- PROBLEM STATEMENT: Word for word, reproduce all entries below, leaving every picture out.

- INPUT DATA:
[Start of section]
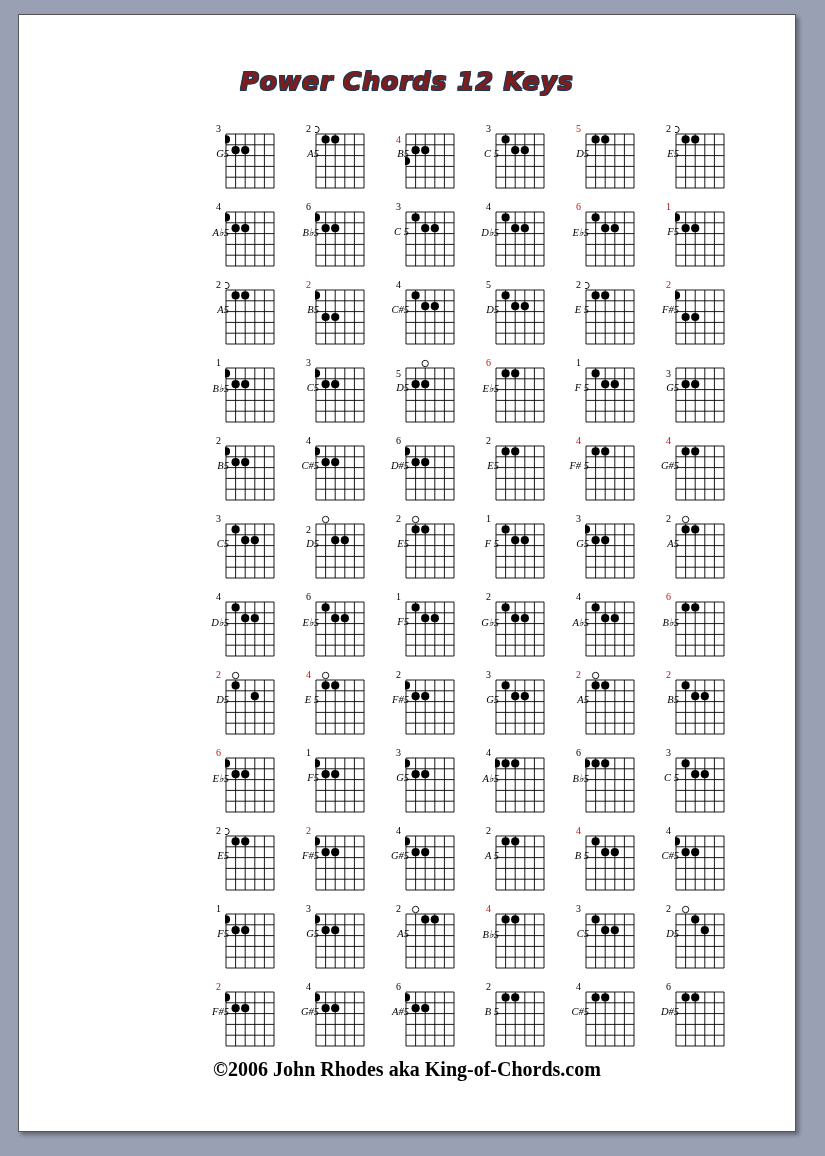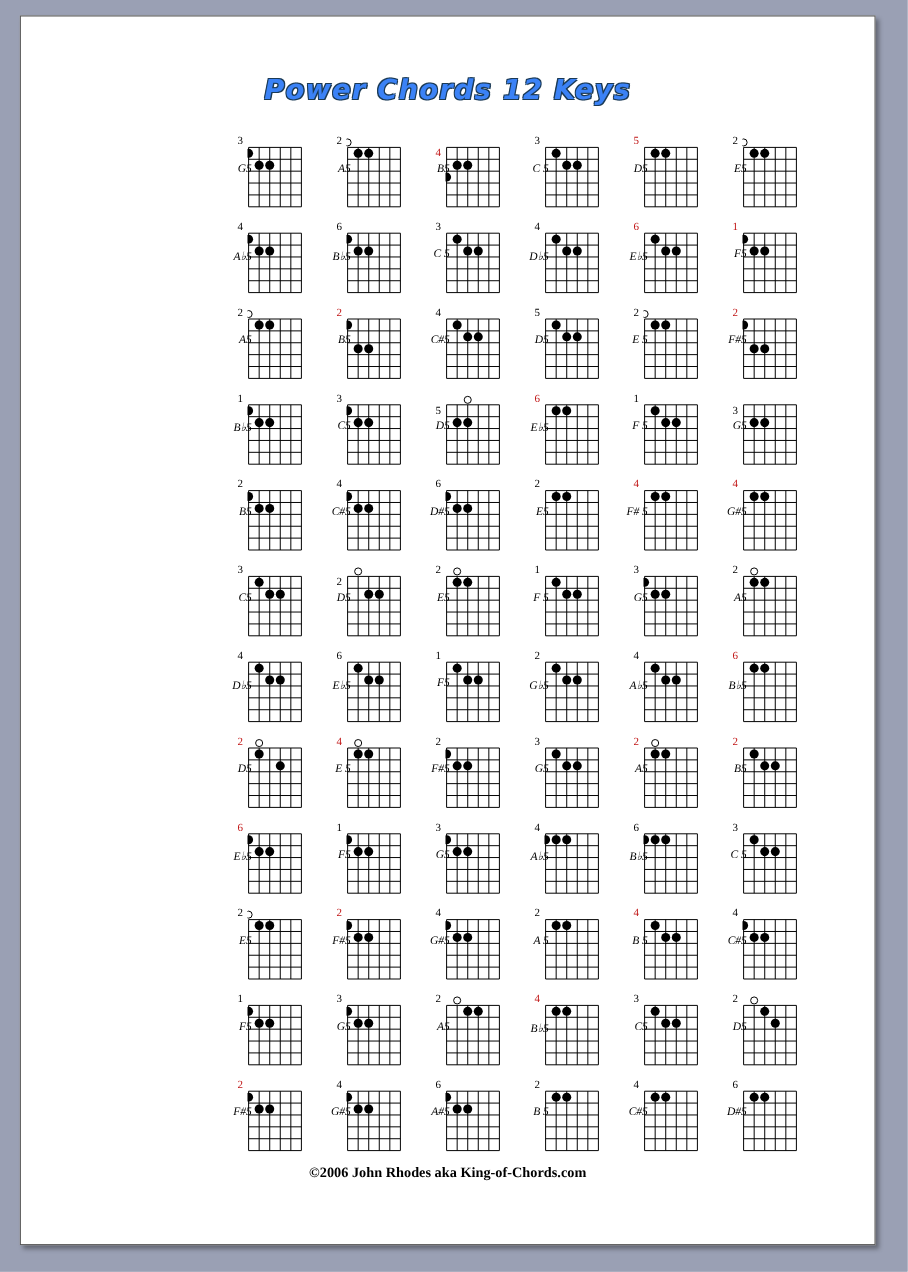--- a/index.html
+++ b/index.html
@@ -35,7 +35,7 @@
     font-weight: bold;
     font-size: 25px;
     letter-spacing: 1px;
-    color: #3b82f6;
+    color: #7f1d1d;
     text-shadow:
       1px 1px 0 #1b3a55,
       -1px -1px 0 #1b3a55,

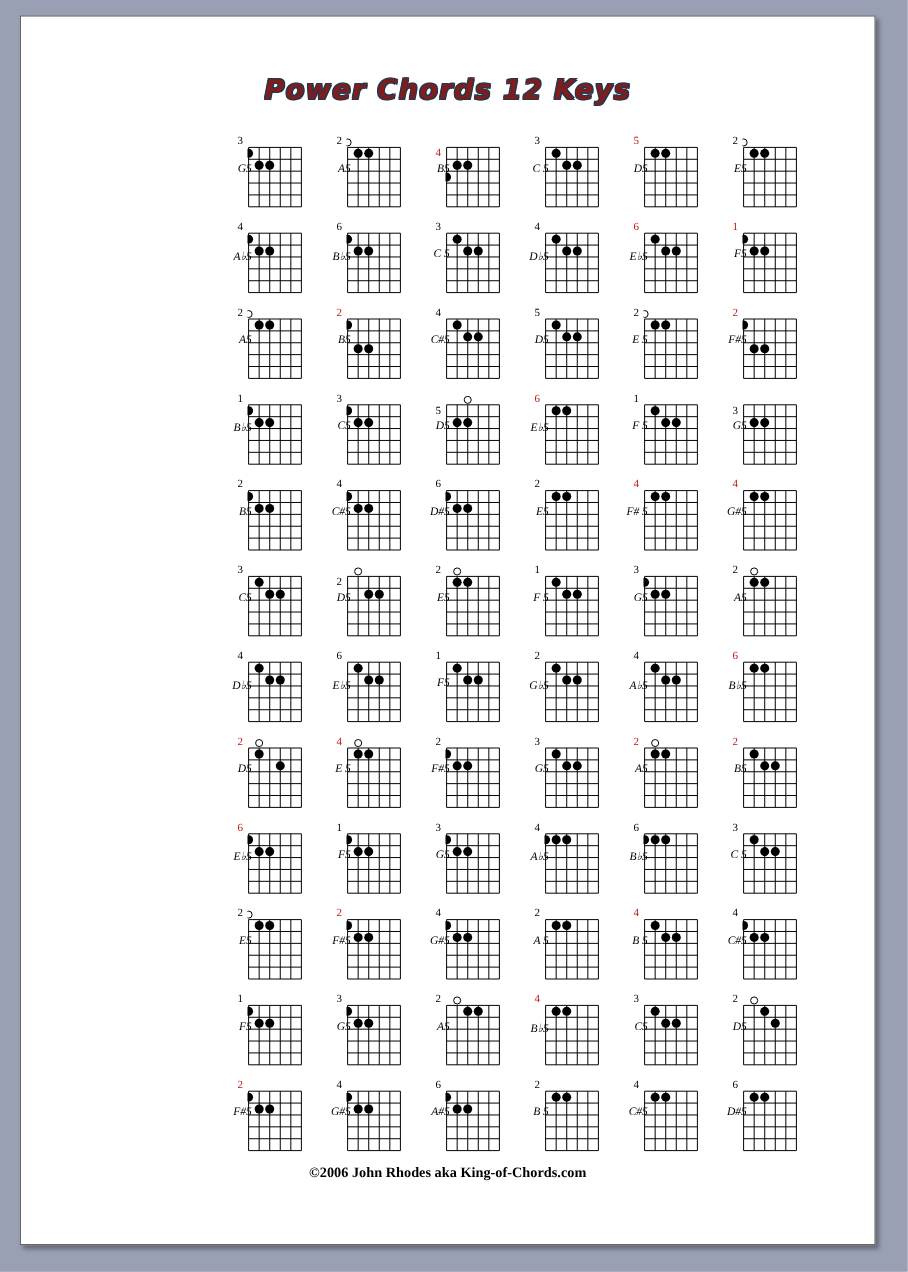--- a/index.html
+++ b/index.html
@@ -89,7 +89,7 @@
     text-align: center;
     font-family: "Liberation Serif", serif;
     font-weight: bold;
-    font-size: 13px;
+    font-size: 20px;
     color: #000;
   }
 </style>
[End of section]
- SOLVED EXERCISE:
--- a/index.html
+++ b/index.html
@@ -35,7 +35,7 @@
     font-weight: bold;
     font-size: 25px;
     letter-spacing: 1px;
-    color: #3b82f6;
+    color: #7f1d1d;
     text-shadow:
       1px 1px 0 #1b3a55,
       -1px -1px 0 #1b3a55,

--- a/index.html
+++ b/index.html
@@ -89,7 +89,7 @@
     text-align: center;
     font-family: "Liberation Serif", serif;
     font-weight: bold;
-    font-size: 13px;
+    font-size: 20px;
     color: #000;
   }
 </style>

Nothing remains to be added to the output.